Several years before I had been travelling in Romania and by chance a fellow American in the hostel had shown me a copy of Between the Woods and the Water, in which PLF recounted travelling through the same area in the 1934. Intrigued when I returned to Seattle several months later, I had checked A Time of Gifts out from the library and was instantly enthralled by it. The subject matter, the style and the sensibilites were immediately appealing. I can state unequivocally that PLF’s writing had a powerful influence on me. He seems almost the embodiment of an ideal-the literary man of action. Highly erudite but also a man of the world, unapologetically articulate and learned but with enough graciousness and charm to avoid being a pedant, equally comfortable with the humble as well as the high born. I’m not the only one who views him this way – Bruce Chatwin, Colin Thubron and William Dalrymple have all cited PLF as a major influence on their writing and lives. From PLF I developed a deeper appreciation of art and literature, and renewed an interest in history-particularly European. Because of him I also became a better traveller– by slowing down, more closely observing my surroundings and immersing myself in the history of a place before I visited.

I became determined I had to meet this man. I knew he was old and in declining health so time was of the essence. In January of 2009 I was in England visiting relatives and went to his literary agent’s offices in London hoping to get a formal letter of introduction. I only spoke to a secretary, who passed on an email address to which I wrote but predictably from which I heard no reply. My cousin said “The only way to meet the blighter is to show up where he lives-I’m sure you’ll be able to meet him.” I decided to take his advice and hope for the best.

Thus a month later I arrived in Kardamyli with a mixture of excitement and trepidation, after having travelled over land and water from Portugal all the way to Greece. I had done my homework: I knew his former housekeeper (a woman named Lela) ran a taverna with some rooms in the town-that seemed the obvious place to stay.  Before my arrival I had telephoned and had spoken to her son Giorgios (Lela spoke no English).  In the winter the taverna was closed, Giorgios explained, but they would make an exception for me and at a reduced rate. Giorgios, a moustachioed and world- weary but courteous man in his fifties met me when I got off the bus, and after introductions were made, he walked me to Lela’s a few blocks away. It was a simple two story building by the sea, with a restaurant on the ground floor and a few rooms upstairs looking directly out on the sea. Lela appeared from the kitchen, in her seventies but still sprightly, with a craggy and quintessentially Greek face. After showing me to my room she and Giorgios disappeared quickly, leaving me as the only guest. Strolling out from Lela’s along the water onto a jetty and looking up towards one of the clearest starlit skies I had ever seen, with the only sound coming from the waves crashing against the rocks, I understood immediately why Patrick Leigh Fermor had decided to settle here years before.
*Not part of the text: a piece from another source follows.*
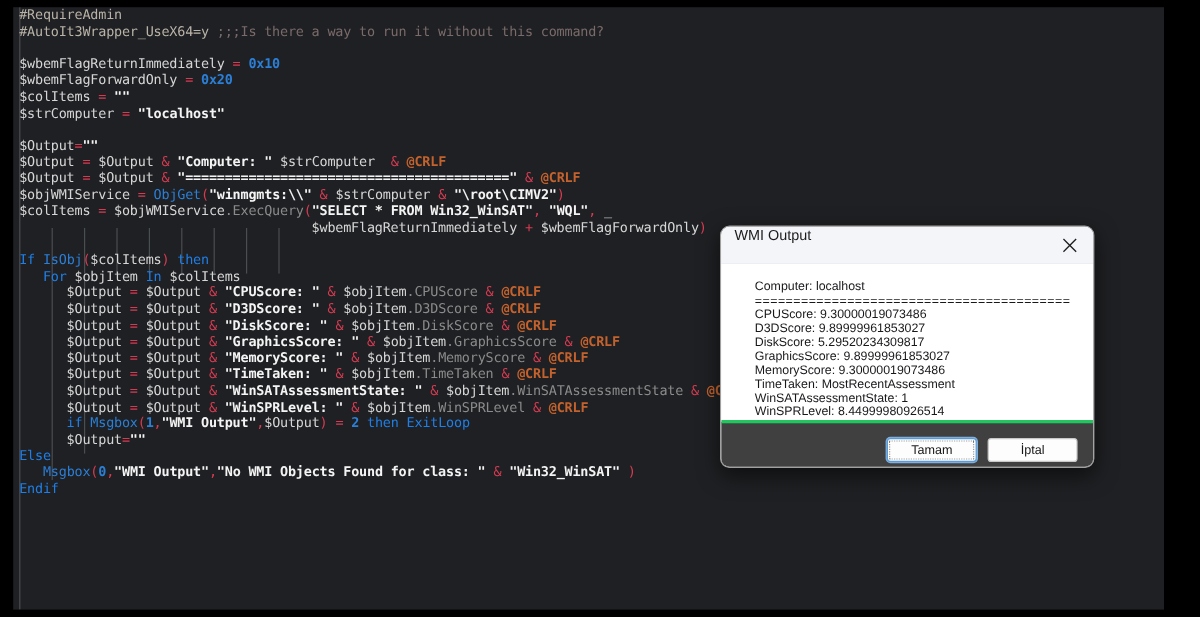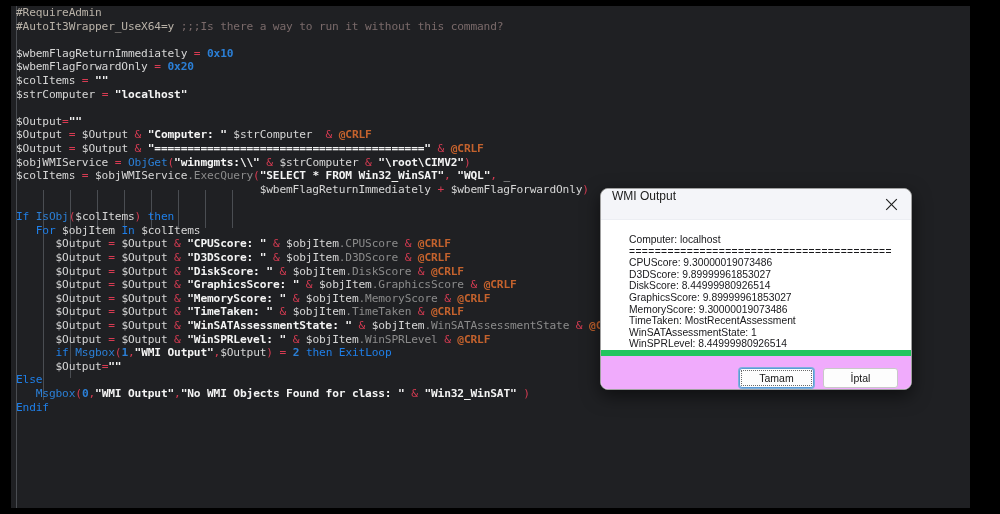"DiskScore: 8.44999980926514" div.dlg-line { text: 8.44999980926514 -> 5.29520234309817 }
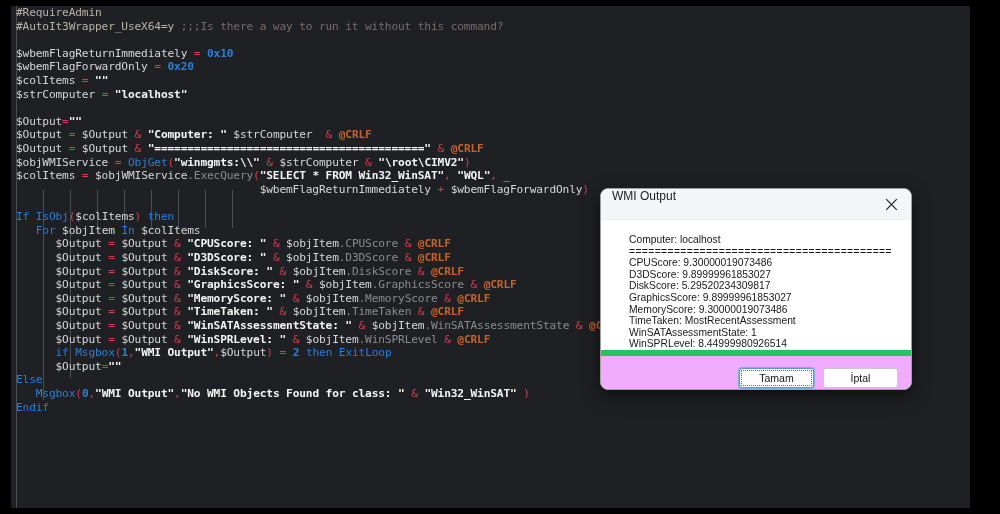"Tamam" #dialog-footer { background: #f0abfc -> #404040; border-top: 6px solid #22c55e -> 3px solid #22c55e }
The next morning I awoke early and walked along the road going south from Kardamyli. A Greek man out in his garden saw me and gestured for me to come inside. Without asking any questions he sat me down in his kitchen and served me coffee; this was exactly the type of hospitality towards strangers that PLF had described in his books on Greece.  Somewhat timorously I broached the subject of Patrick Leigh Fermor (known as Michalis by the locals) and asked where he might be found. He gesticulated southwards, saying in broken English that PLF lived a short way down the road, in the next cove known as Kalamitsi. I thanked him for the coffee and continued walking. I had with me an anthology of PLF’s work titled The Words of Mercury, which included an article he had written on how he had designed his house in Greece.  He described it as resembling a faded Byzantine monastery, with a view framed by cypress trees overlooking a cove with a small island offshore. Down a path and through an olive grove there was a house that closely resembled this description; in fact, it had to be his residence as it looked far older than any other house in the vicinity.
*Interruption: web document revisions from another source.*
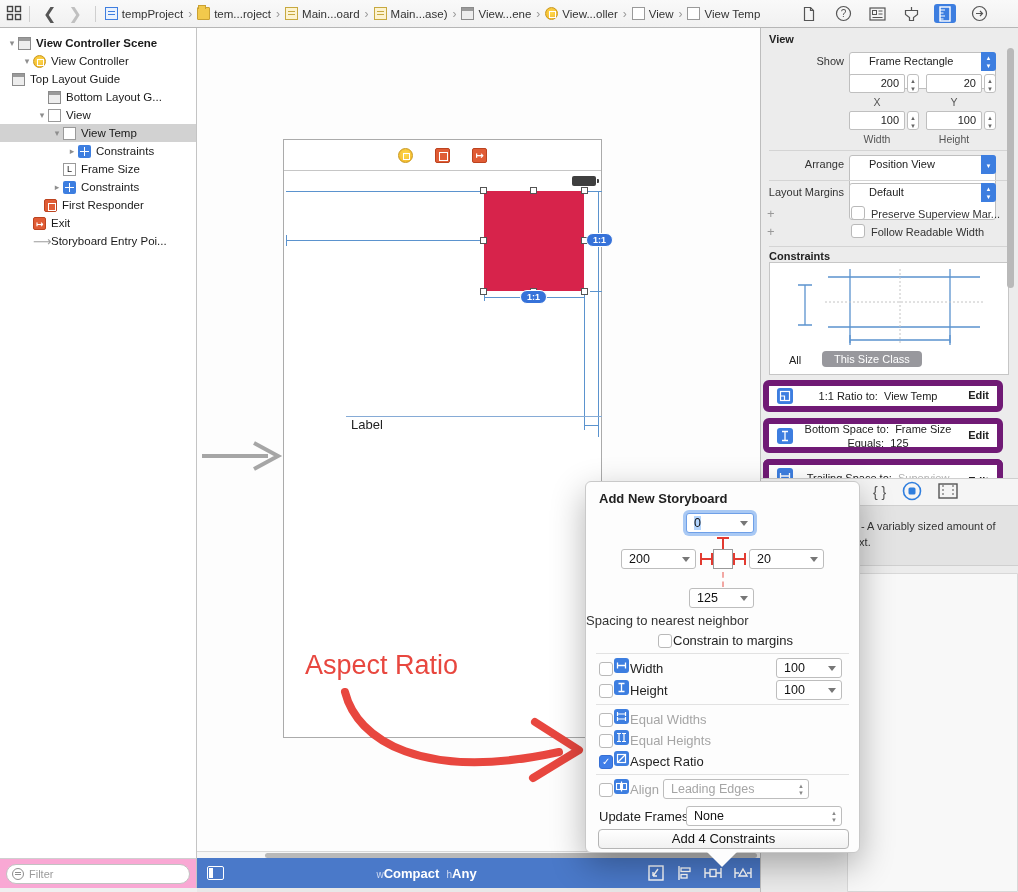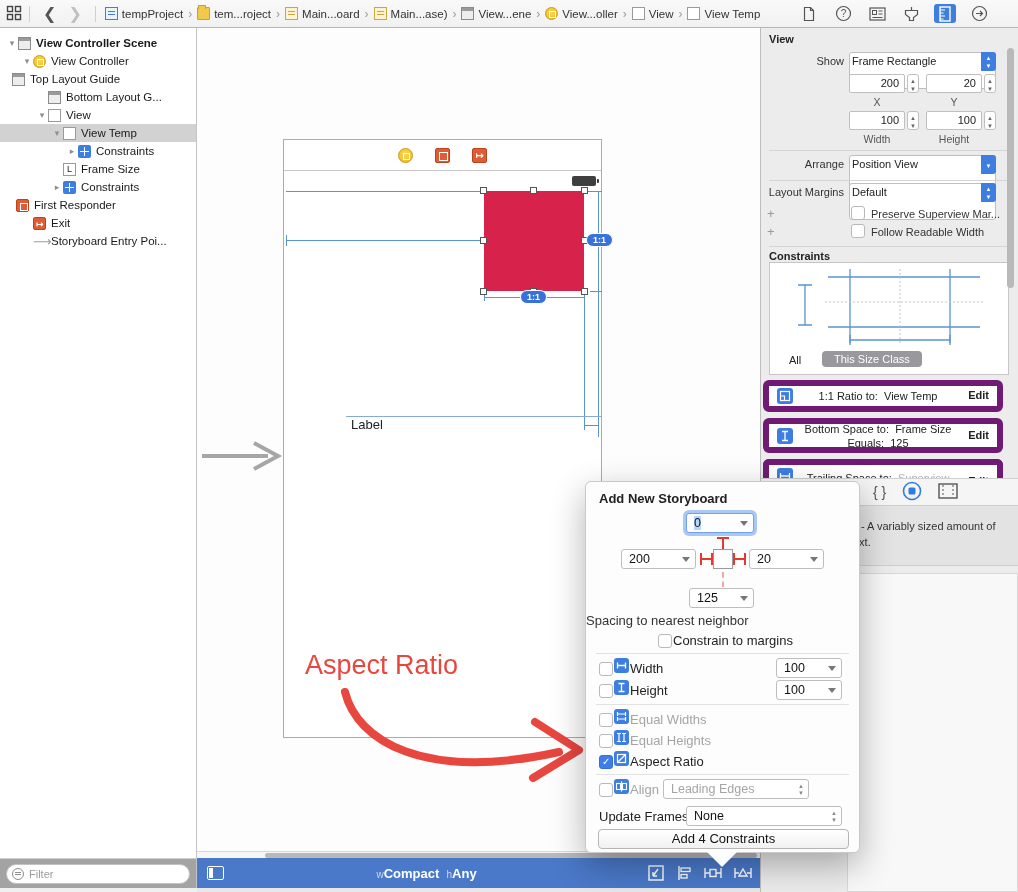"Frame Rectangle" .popup { padding-left: 2px -> 19px }
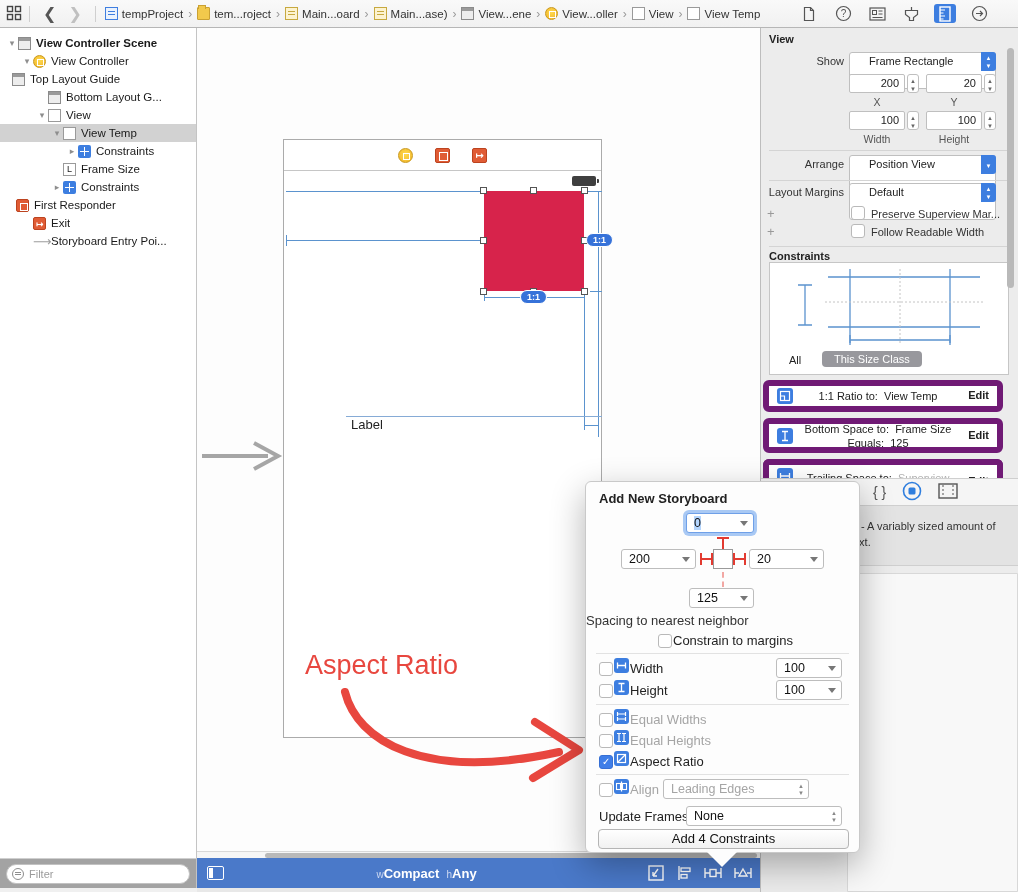"First Responder" div.orow { padding-left: 4px -> 32px }
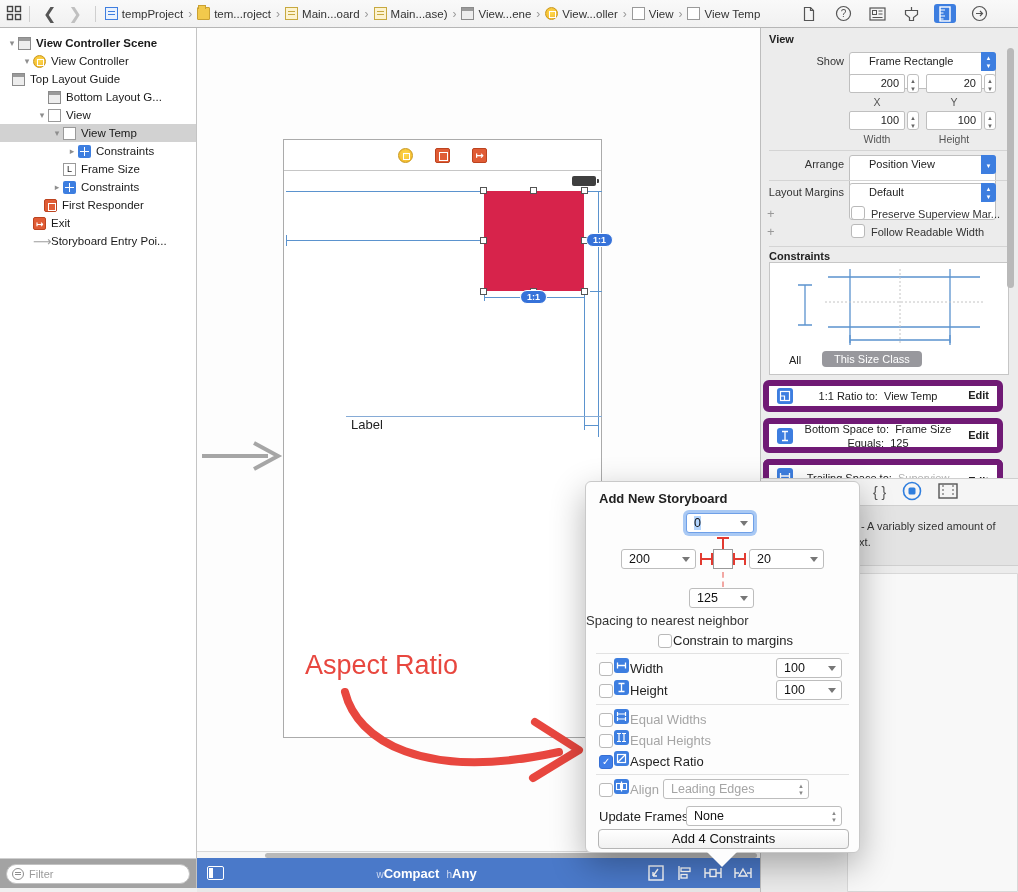"Filter" .filterbar { background: #a3a3a3 -> #f9a8d4 }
Emboldened by this discovery I walked back into town, just as the villagers were exiting the church service on a Sunday morning. Approaching Lela, I tentatively mentioned PLF’s name and pointed to The Words of Mercury, with a photograph of PLF in the 1940’s on the cover.  She gave Giorgios soon appeared and I explained that I had come to Kardamyli to hopefully meet PLF, and handed him a note of appreciation that I entreated to pass along. Giorgios told me that PLF was in England at the moment, but would be back by Tuesday and would gladly give him the note once he saw him.  So my timing had been providential!  Now I simply had to wait.  I spent the next couple of days either reading (finishing War and Peace to be exact) or going on long walks exploring the myriad of small coves and hills. The Mani is very quiet in winter and felt refreshingly unexplored. Each evening I would go to the kafeneon to sit with the local men as they chatted and watched football on the television. Giorgios would be there every evening and he was quite friendly and talkative to me.  Every evening I would tactfully bring up the subject of whether or not he had seen PLF. Each time he responded he hadn’t yet.  One evening as I was returning to Lela’s she insisted on cooking me a meal in the kitchen, sitting me down in a table in the restaurant and plying me generous portions of pork, potatoes and vegetables. On a table in the corner was a pile of black and white photographs; examining them more closely I saw they were informal snapshots of Lela and her family from the 1960’s with a younger looking Patrick Leigh Fermor in a number of the them. Seeing these candid photographs gave my purpose a lot more immediacy.

Taking the bus one day into Kalamata (the nearest city-some 20 miles away) I fell into conversation with a local woman about my age. I explained that I had come all the way here to hopefully meet PLF.  She raised her head backwards and clicked her tongue, the universal Hellenic gesture for disapproval. “The Patrick Leigh Fermor is very old man, many people, journalists come here to meet him, they have to book appointment…it’s not so easy to see him.”  Discouraging words and with each passing day I realized that Giorgios was probably protecting PLF’s privacy…it was perfectly understandable but I made up my mind to take a more direct approach. I wrote another, longer letter of appreciation (I wrote about eight drafts before I was satisfied) and screwed enough courage up to go to what I was almost sure was PLF’s house to give it to whomever answered the door.  Just as I was about to knock an Englishman in his forties opened the door and walked out to the driveway. He introduced himself as Hamish Robinson and confirmed that PLF did indeed live there. Hamish added PLF wasn’t very well at the moment but he would gladly pass on the note of appreciation and went back inside. I decided to walk south several miles to the next village called Stoupa. I had done everything realistically possible to meet PLF and if I wasn’t able to at this point I accepted that it just wasn’t to be. Walking along the coastal road with its stupendous views of the Messenian Gulf to the west and the snow-capped Taygetus Mountains to the east, I felt fortunate and privileged to be there at all.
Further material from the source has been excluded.